Despite major differences of opinion on the Ukraine war, the G20 group of leading industrialized and emerging countries adopted a joint final declaration at their summit in Bali. This was confirmed by several participants on the Indonesian holiday island. In the statement, the vast majority of G20 leaders condemned in the strongest terms Russia’s war of aggression, which has been going on for more than eight months.

It also noted Russia’s dissenting stance. Moscow was only represented at the summit with the second row. President Vladimir Putin decided not to fly to Bali from the outset, instead having Foreign Minister Sergey Lavrov represent him. However, Lavrov left the summit early on Tuesday – many hours before the declaration was passed.

Before the summit, it was uncertain whether there would be a joint final paper. Since the start of Russia’s war against Ukraine, the G20 has been divided. In their statement, the states are now referring to a United Nations resolution calling on Russia to cease hostilities and immediately withdraw its troops from Ukraine. “Most of the members condemned the war in Ukraine in the strongest possible terms,” ​​it said. It amplifies the problems of the world economy, weakens growth and allows inflation to rise.

Russia’s position is contrasted with the sentence: “There were different views and different assessments of the situation.” What is striking is that the Russian attack is clearly described as a war – and not as a “military special operation” as suggested by Putin. The heads of state and government also found clear words on the subject of nuclear weapons. “The use or threat of use of nuclear weapons is prohibited.” Recently, the illegal annexation of four occupied Ukrainian territories had fueled concerns that Putin could use nuclear weapons.
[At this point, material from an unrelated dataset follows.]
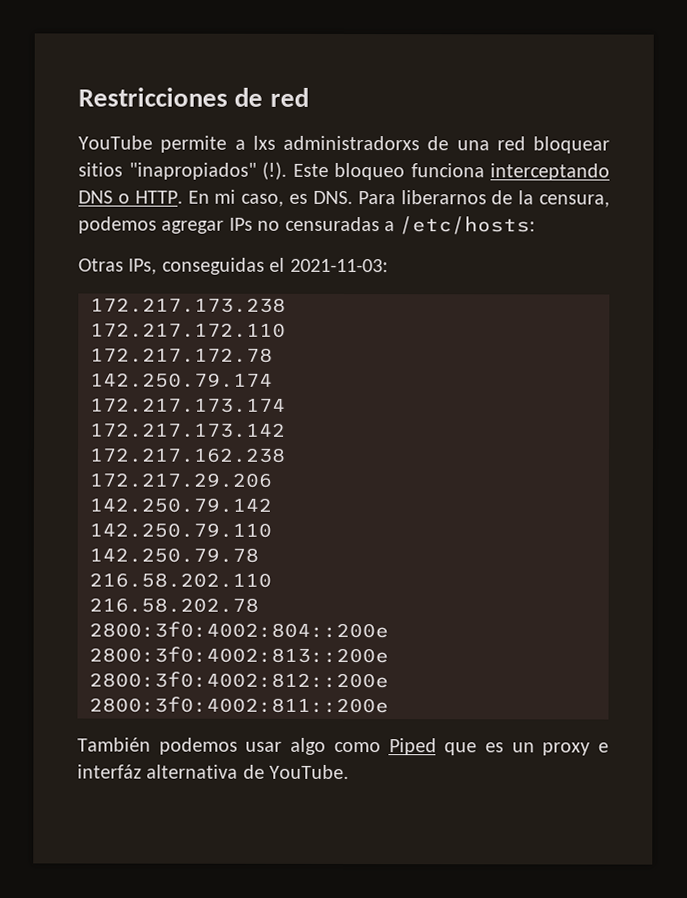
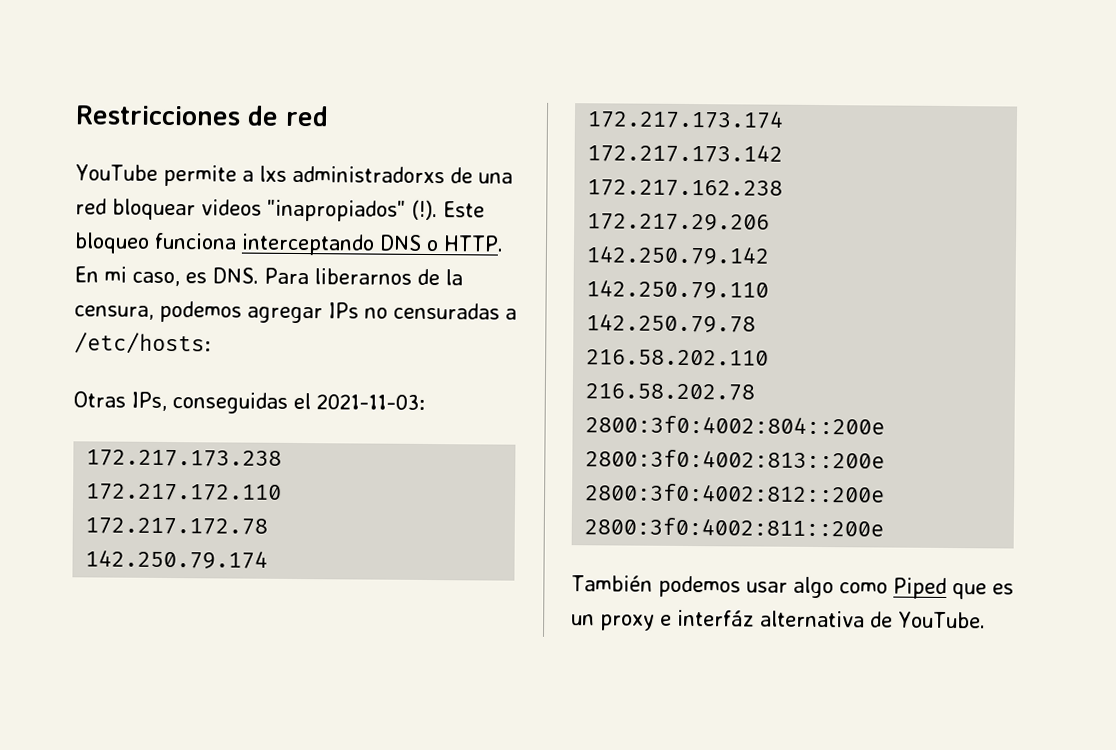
- YouTube permite a lxs administradorxs de una red bloquear sitios "inapropiados" (!).
+ YouTube permite a lxs administradorxs de una red bloquear videos "inapropiados" (!).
On the other hand, the West has not been able to achieve any great success in questions of energy security, which is endangered, especially in Europe, by the drastically reduced supplies of oil and gas from Russia. The G20 also expressed “deep concern” about the global food crisis and are committed to the continuation of the agreement on the export of Ukrainian grain.

They want to step up their efforts to protect the climate – the G20 countries themselves are responsible for 80 percent of carbon dioxide emissions. In addition to the EU, the group includes Germany, Argentina, Australia, Brazil, China, France, Great Britain, India, Indonesia, Italy, Japan, Canada, Mexico, Russia, Saudi Arabia, South Africa, South Korea, Turkey and the USA.